DIRECTIONS FOR THIS TASK: Please copy each line of the data that includes the string "date".

DATA SECTION:
[Start of Attachment]
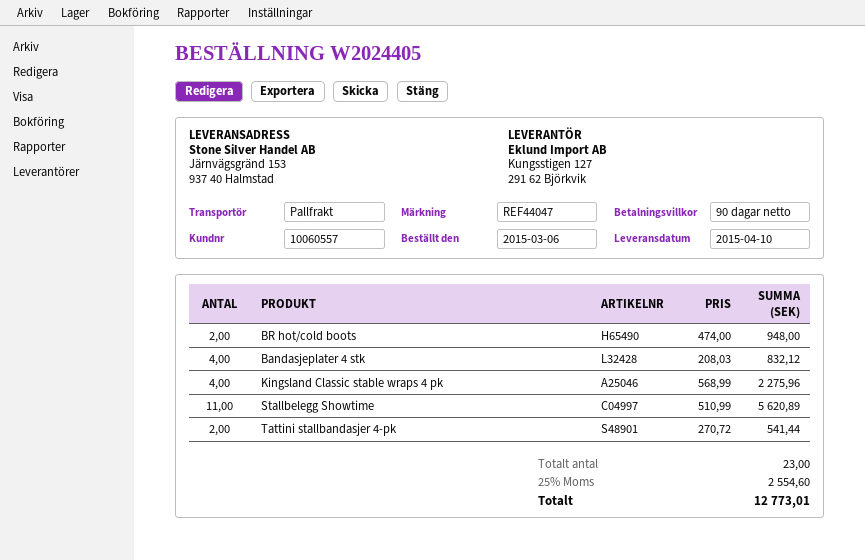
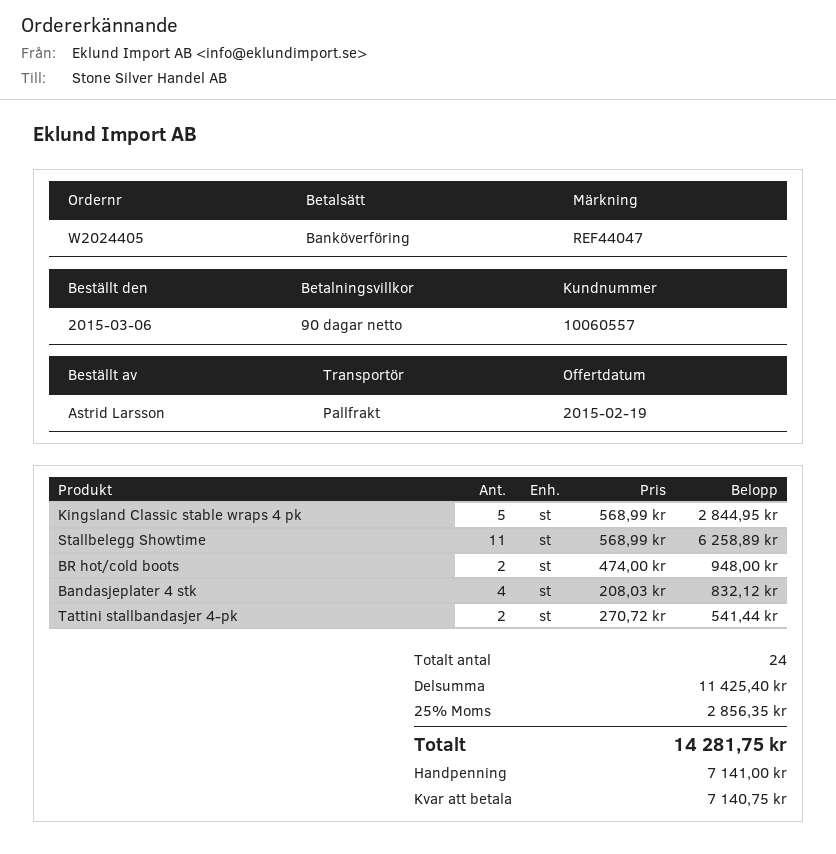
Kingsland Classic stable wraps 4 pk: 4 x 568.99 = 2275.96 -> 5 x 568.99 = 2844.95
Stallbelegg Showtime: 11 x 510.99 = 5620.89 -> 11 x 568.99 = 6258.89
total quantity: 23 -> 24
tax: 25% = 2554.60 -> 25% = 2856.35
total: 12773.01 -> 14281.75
[End of Attachment]
[Start of Attachment]
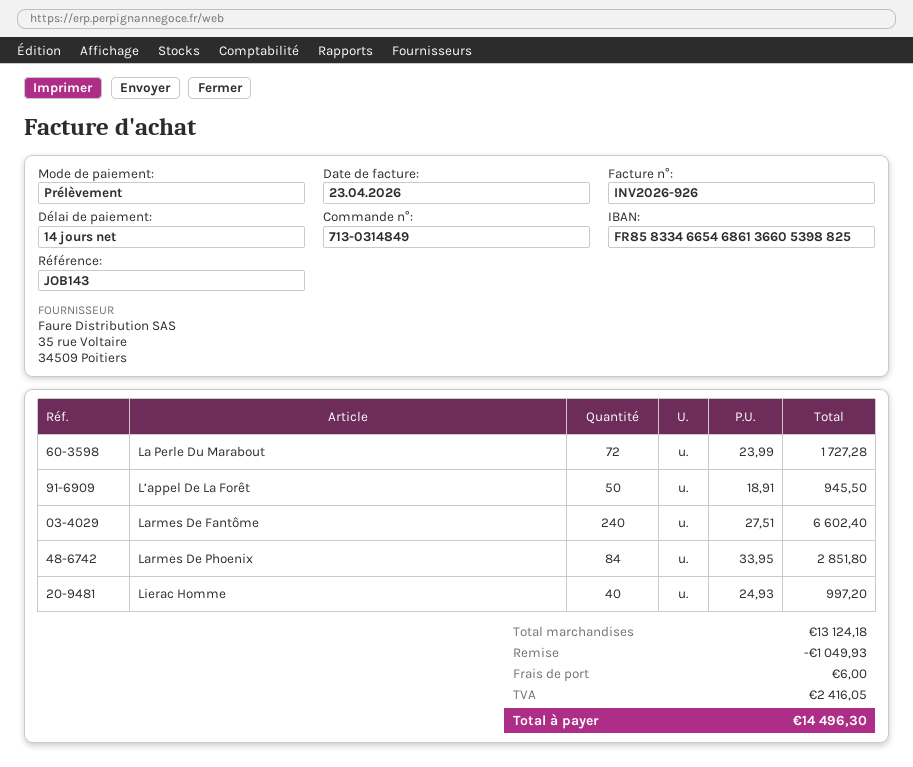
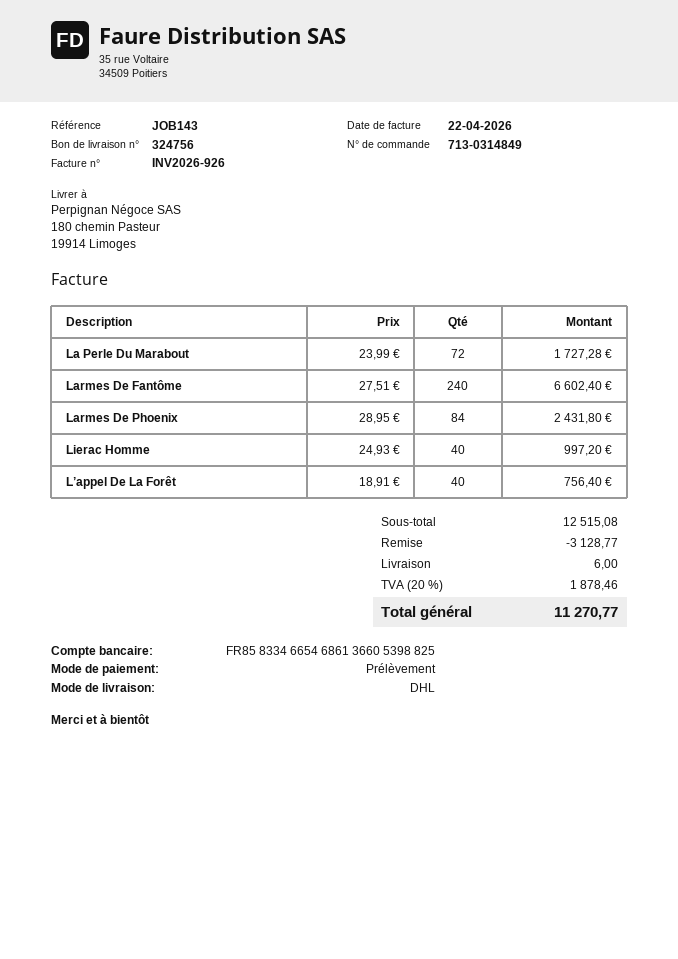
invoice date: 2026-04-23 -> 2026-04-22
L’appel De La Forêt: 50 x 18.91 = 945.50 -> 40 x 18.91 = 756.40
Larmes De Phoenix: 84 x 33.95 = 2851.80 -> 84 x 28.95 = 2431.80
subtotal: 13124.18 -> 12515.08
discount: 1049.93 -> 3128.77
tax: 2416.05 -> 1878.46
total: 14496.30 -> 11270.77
[End of Attachment]
[Start of Attachment]
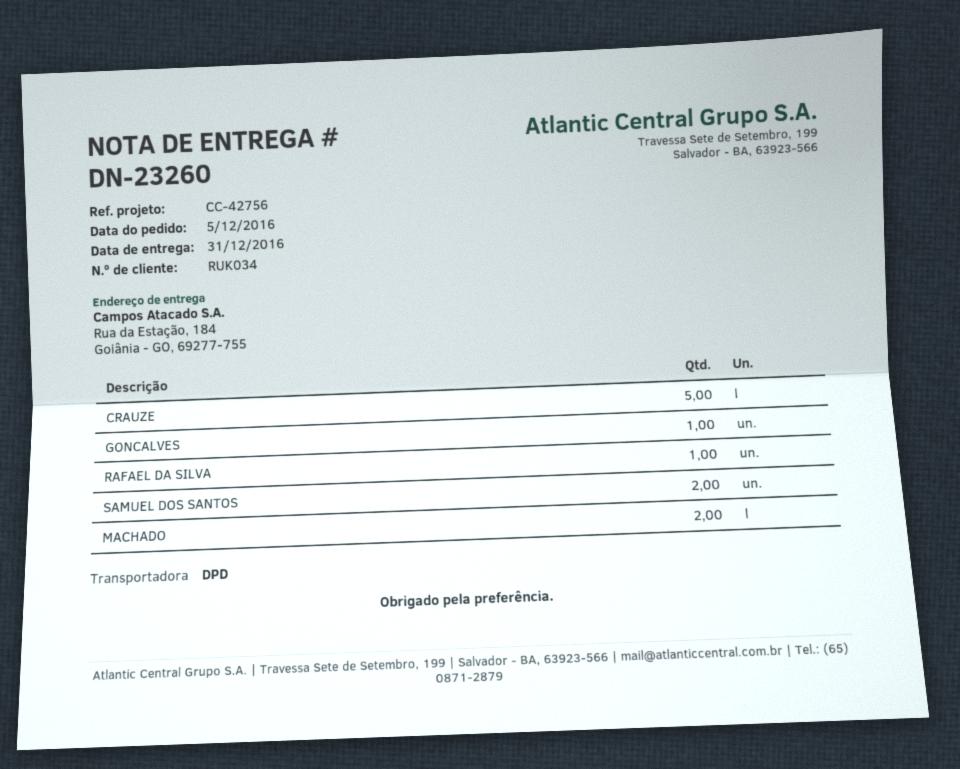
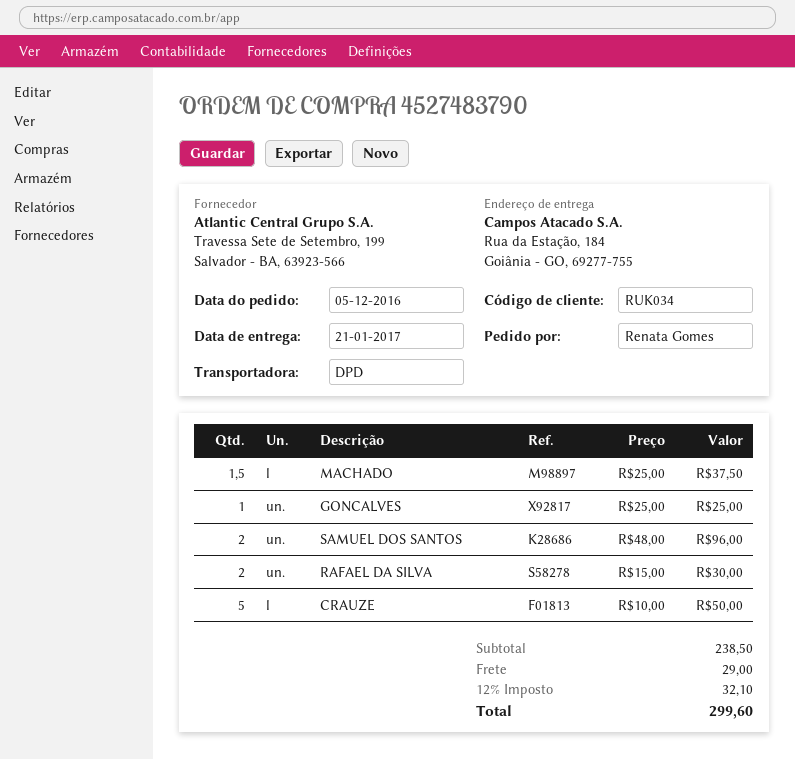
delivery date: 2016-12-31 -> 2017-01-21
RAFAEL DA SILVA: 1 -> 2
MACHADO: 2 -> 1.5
[End of Attachment]
RESULT BELOW:
invoice date: 2026-04-23 -> 2026-04-22
delivery date: 2016-12-31 -> 2017-01-21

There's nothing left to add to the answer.